##### Information supplied #####

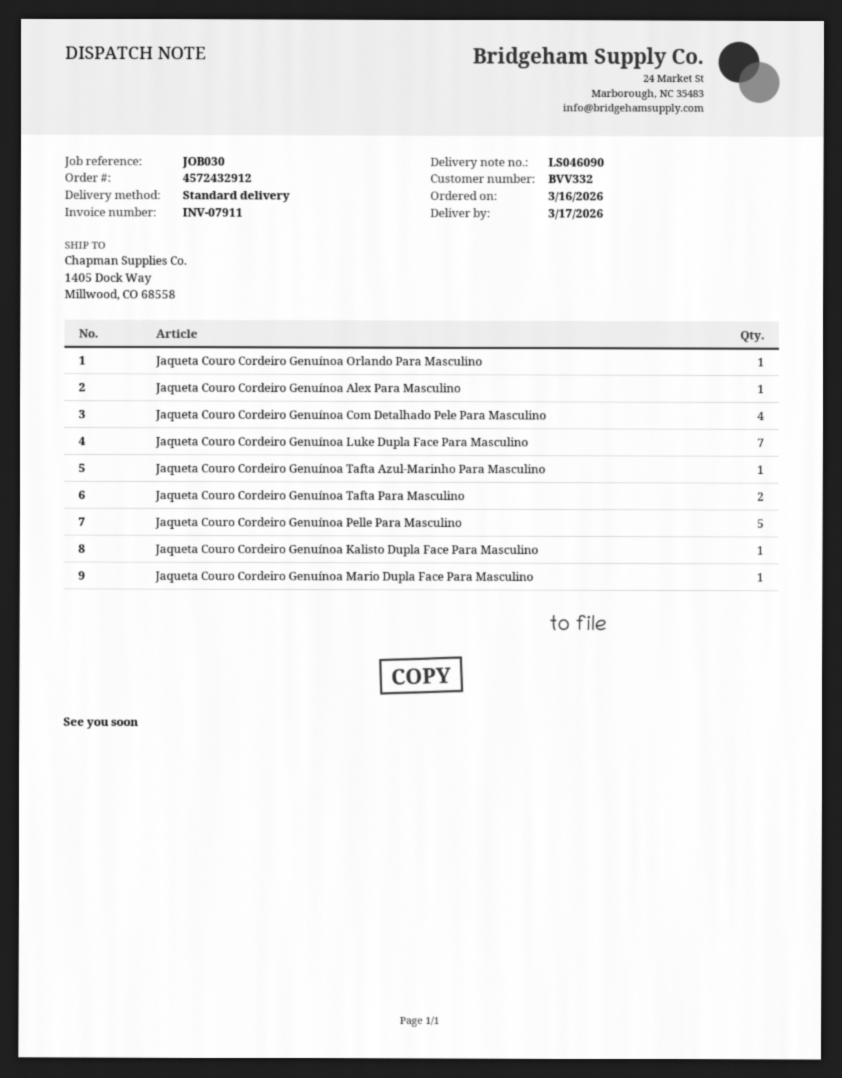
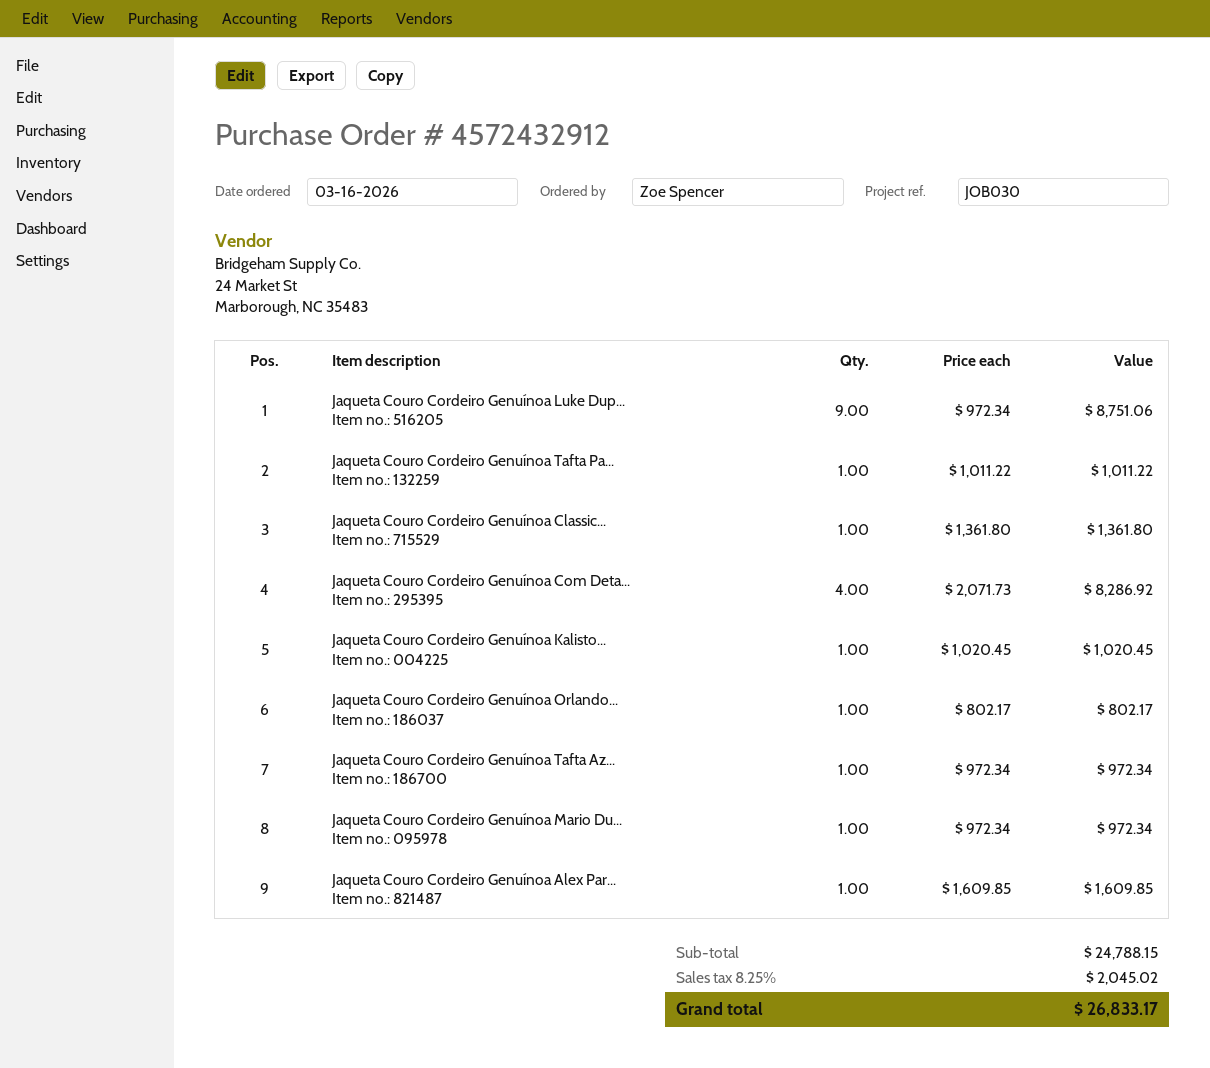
Jaqueta Couro Cordeiro Genuínoa Luke Dupla Face Para Masculino: 7 -> 9
Jaqueta Couro Cordeiro Genuínoa Tafta Para Masculino: 2 -> 1
Jaqueta Couro Cordeiro Genuínoa Pelle Para Masculino: 5 -> none
Jaqueta Couro Cordeiro Genuínoa Classic...: none -> 1

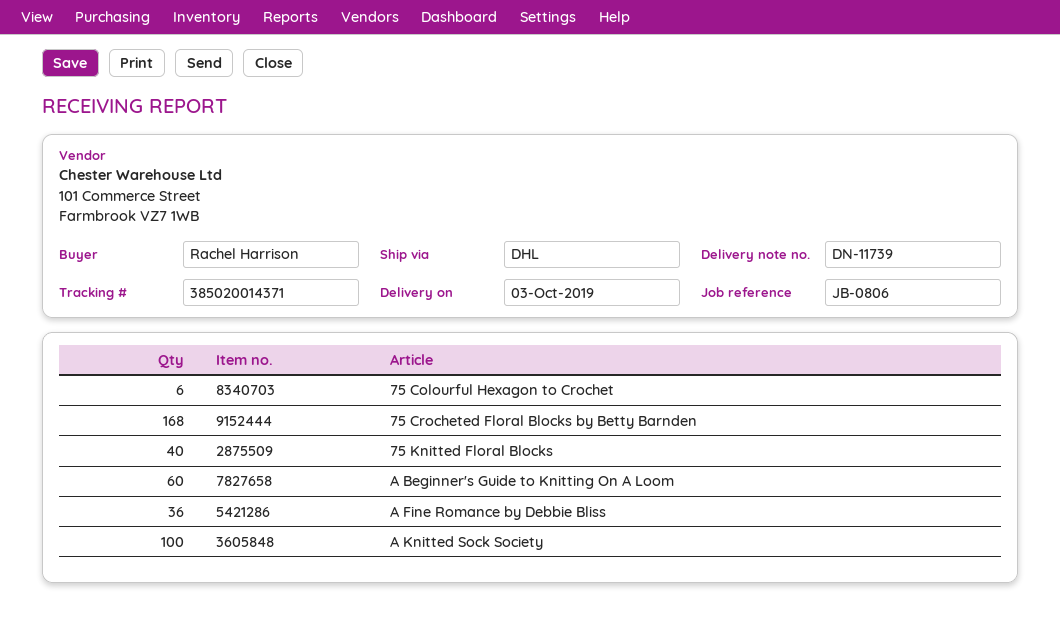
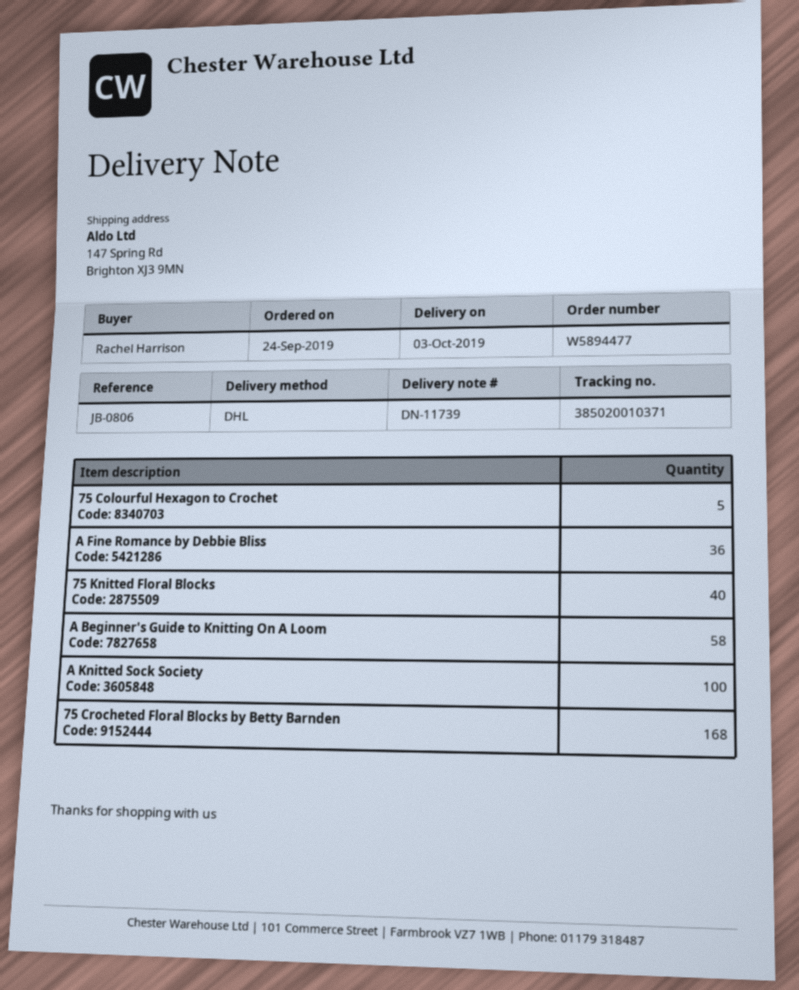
tracking number: 385020014371 -> 385020010371
75 Colourful Hexagon to Crochet: 6 -> 5
A Beginner's Guide to Knitting On A Loom: 60 -> 58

#####

◆ Action item ◆
Lines holding the word "Couro" are the answer; copy every one from the records above.

◆ Exercise result ◆
Jaqueta Couro Cordeiro Genuínoa Luke Dupla Face Para Masculino: 7 -> 9
Jaqueta Couro Cordeiro Genuínoa Tafta Para Masculino: 2 -> 1
Jaqueta Couro Cordeiro Genuínoa Pelle Para Masculino: 5 -> none
Jaqueta Couro Cordeiro Genuínoa Classic...: none -> 1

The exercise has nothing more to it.